Выбрать главу

На самом деле Антельм говорит не с Розой, а с тем заблудшим англичанином, возомнившим себя потомком шимпанзе, и его учениками. Антельм обращается к нему и в своих трудах. Однако Роза услышала в свой адрес лишь первые слова этой речи: ты глупая, глупая; я лишь глупышка, бедная и невежественная крестьянка в его глазах. С первым словами Антельма по загорелой на свежем воздухе девичьей щеке побежала слеза, а за ней — другие, родившиеся из печали и гнева: если я такая никчемная, почему он со мной говорит? Почему делает вид, будто ему интересно, что я думаю? Почему стремится втиснуть свои великие мысли в мой крохотный мозг?

Сдерживаемое до сих пор всхлипывание вдруг вырвалось, привлекло внимание Антельма, этого неисправимого философа, и вернуло его к реальности. Не сын обезьяны поразил его, а молодая девушка, лежащая рядом и предоставившая ласкам грудь и обнаженную руку.

Сначала Антельм пришел в замешательство при виде слез: в его краях женщины старше шести не плачут. Ни память, ни разум не дают ученому подсказку, как действовать в подобных случаях. Какие слова могли спровоцировать подобную экзотическую реакцию? Однако довольно скоро он находит подходящие ласки, навеянные прошлым, которого никогда не было: можно ли сказать, что он познал нежность, будучи ребенком? Антельм обнял девушку, вытер слезы тыльной стороной сухой ладони, не торопясь пошептал пару слов — слов, о существовании которых он и не подозревал.

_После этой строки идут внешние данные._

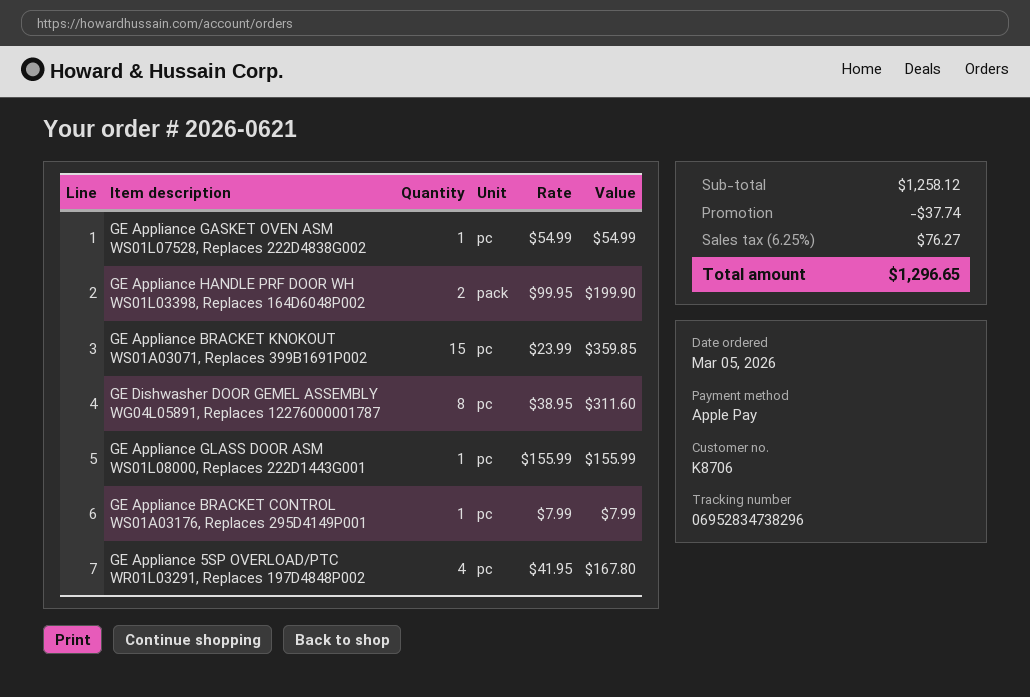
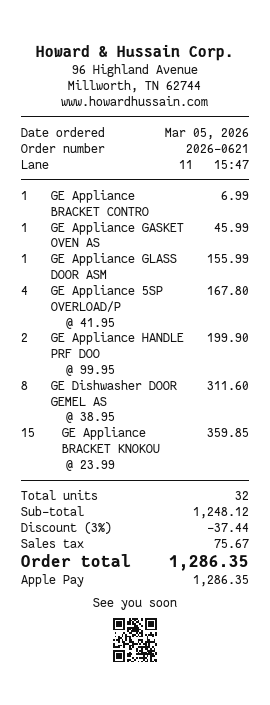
GE Appliance GASKET OVEN ASM WS01L07528, Replaces 222D4838G002: 1 x 54.99 = 54.99 -> 1 x 45.99 = 45.99
GE Appliance BRACKET CONTROL WS01A03176, Replaces 295D4149P001: 1 x 7.99 = 7.99 -> 1 x 6.99 = 6.99
subtotal: 1258.12 -> 1248.12
discount: 37.74 -> 37.44
tax: 76.27 -> 75.67
total: 1296.65 -> 1286.35

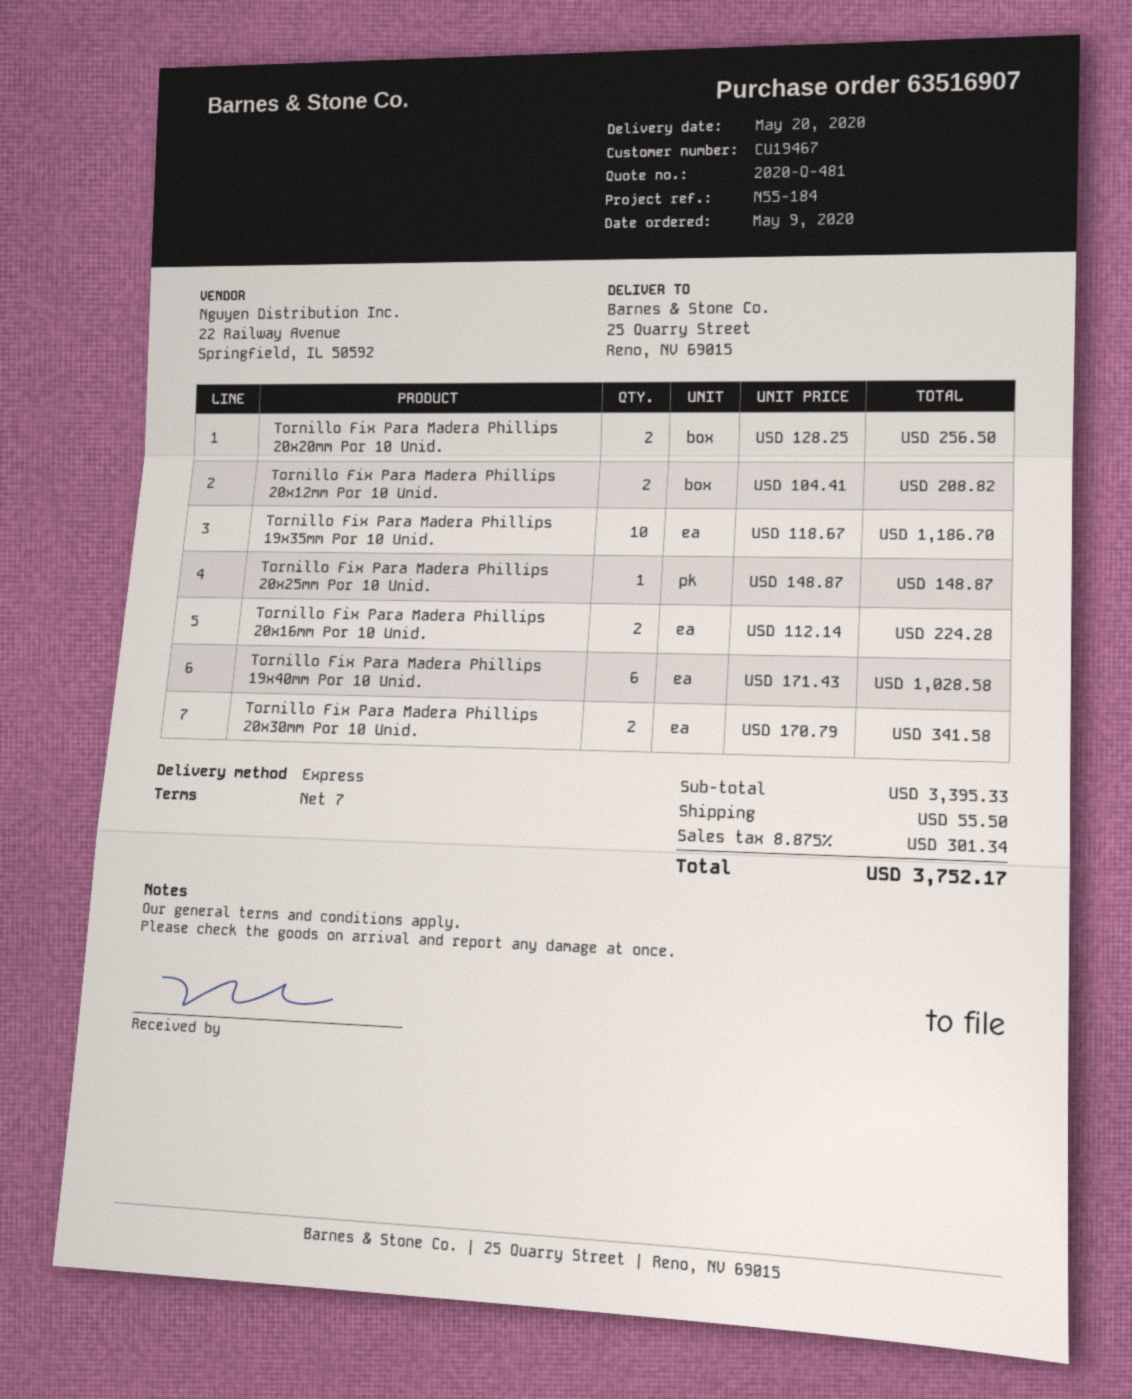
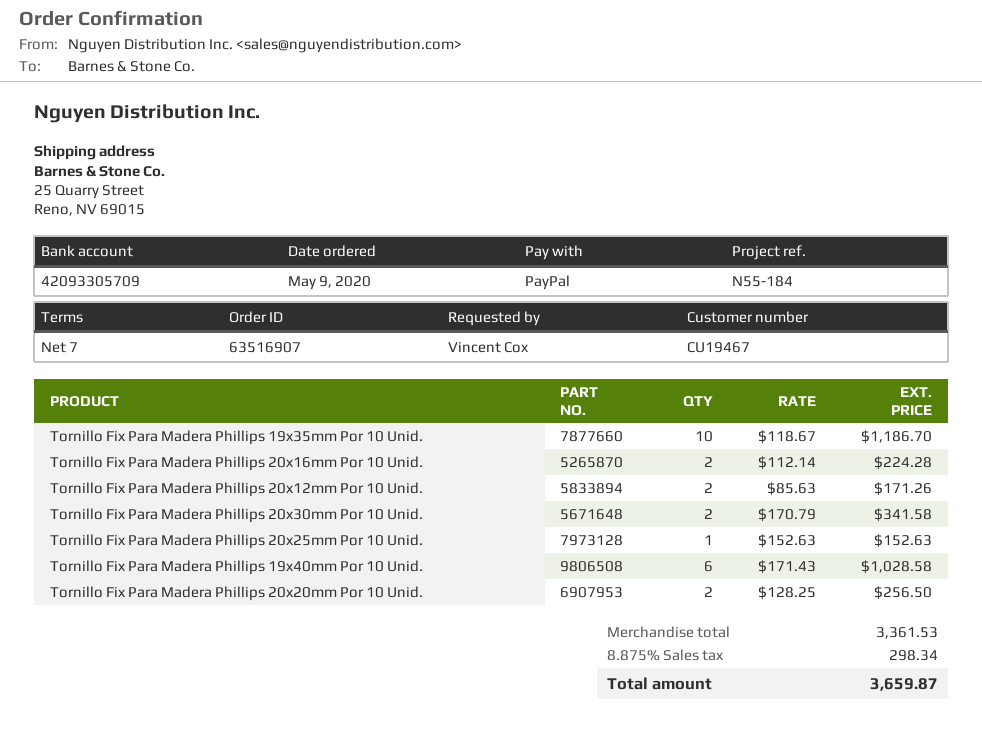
Tornillo Fix Para Madera Phillips 20x12mm Por 10 Unid.: 2 x 104.41 = 208.82 -> 2 x 85.63 = 171.26
Tornillo Fix Para Madera Phillips 20x25mm Por 10 Unid.: 1 x 148.87 = 148.87 -> 1 x 152.63 = 152.63
subtotal: 3395.33 -> 3361.53
shipping: 55.50 -> none
tax: 8.875% = 301.34 -> 8.875% = 298.34
total: 3752.17 -> 3659.87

Но как только после хаоса этих движений его глаза встретились с прекрасным диким взглядом, полным слез, Антельма резко охватил другой инстинкт — еще древнее чувства нежности. Это проснувшееся буйство было уже ему известно — желание размножаться. На колючей сухой траве, песке и гравии Антельм впился в Розу, перевернул ее на живот и овладел ею.

Слепень

С тех пор, как Антельм поселился в этих краях, он постоянно видел мальчишку лет десяти. Энтомолог тут же приметил его среди мелких бездельников, которым он платил несколько су за находки: за насекомых, на чьи поиски он потратил бы недели без помощи местных пареньков, за гнезда и коконы, за крошечные гроздья синеватых яиц. Однако над этим ребенком постоянно насмехались и жестоко шутили: в компании его терпели лишь потому, что нужно было на кого-то выплескивать собственную жестокость.

— Он ничего не найдет, месье, он идиот, — предупредил Антельма один мальчишка.

— Да он просто дурак, — добавил второй.

— Посмотрите только на его блаженную башку, — хихикал третий.

У паренька и вправду был нелепый вид: он вечно как будто витал в облаках и с недоумением озирался по сторонам.

Какое-то время Антельм за ним наблюдал. Однажды он попросил мальчишку отвести его к родителям: те трудились рядом с фермой, уже покрасневшей в лучах закатного солнца. Стены потихоньку отпускали накопившуюся за день жару. Антельм сообщил паре, что хотел бы поговорить об их сыне.

— Эрнес? Чего еще он учудил? Не злитесь на него, месье, сами понимаете, он у нас наполовину блаженный. Если он что-то сломал, мы заплатим.

За незваным гостем закрепилась репутация шарлатана. Соседи разное болтали. В его глазах, двух сияющих сферах в глубоких орбитах, мерцало безумие — кто знает, возможно, из самих глубин преисподней? Тогда лучше не злить месье. Еще поговаривали, будто господин пишет книги, но разве у писателей бывают такие руки: бледные, тощие, со странными отметинами, тонкими пальцами и неизменной землей под ногтями?

Антельм успокоил родителей.

— Нет-нет, — сказал он, — ваш Эрнест — хороший мальчик.

— Что верно, то верно, в нем нет и капли злобы, именно поэтому мы все к нему так привязались несмотря ни на что, — затараторила мать Эрнеста. — Но школьный учитель говорит, будто мальчуган ничего не понимает. В том нет его вины, понимаете, мы сначала подумали, что он лентяй, стали бить, чтобы лучше старался, но ничего не вышло. Теперь мы оставили его в покое, потому что учитель сказал — ничем тут не поможешь.

— На днях я поеду в город и возьму Эрнеста с собой, — продолжил Антельм. — А когда привезу обратно, вы не узнаете сына.

И Антельм сдержал слово.

— Мальчик мой, — обратился он к Эрнесту, — ты умеешь считать?

— До ста и даже больше, — сказал паренек.

Мальчишка отошел на пару шагов, и Антельм попросил ответить, сколько пальцев на руке он показывает. Эрнест не ошибся. С четырех шагов он уже сомневался. С шести — отвечал наугад и превращался в идиота.